(Work to complete) Restate every entry verbatim; drop the pictures.

(Records for processing)
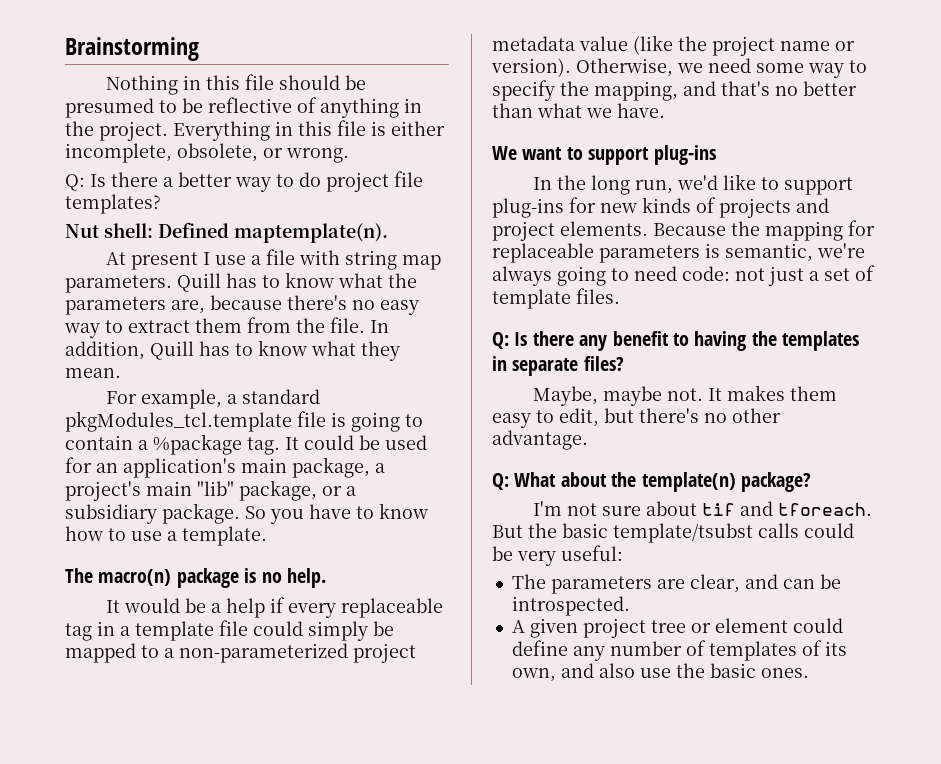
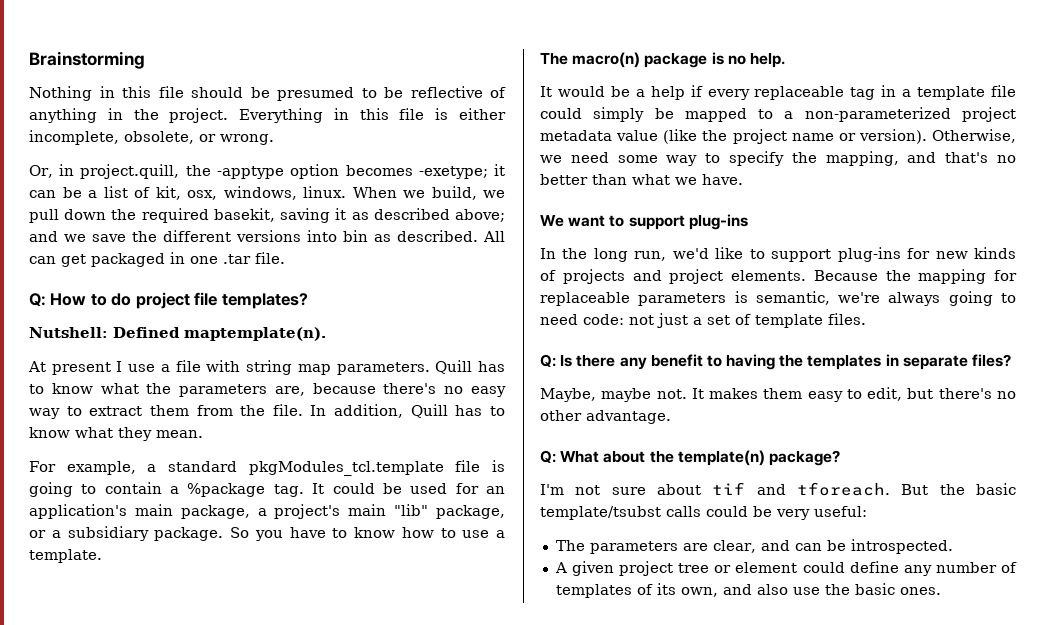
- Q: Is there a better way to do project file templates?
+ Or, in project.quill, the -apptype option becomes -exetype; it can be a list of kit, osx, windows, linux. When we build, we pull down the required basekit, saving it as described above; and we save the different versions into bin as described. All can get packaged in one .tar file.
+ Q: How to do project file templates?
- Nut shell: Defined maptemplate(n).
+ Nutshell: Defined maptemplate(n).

(Worked solution)
- Q: Is there a better way to do project file templates?
+ Or, in project.quill, the -apptype option becomes -exetype; it can be a list of kit, osx, windows, linux. When we build, we pull down the required basekit, saving it as described above; and we save the different versions into bin as described. All can get packaged in one .tar file.
+ Q: How to do project file templates?
- Nut shell: Defined maptemplate(n).
+ Nutshell: Defined maptemplate(n).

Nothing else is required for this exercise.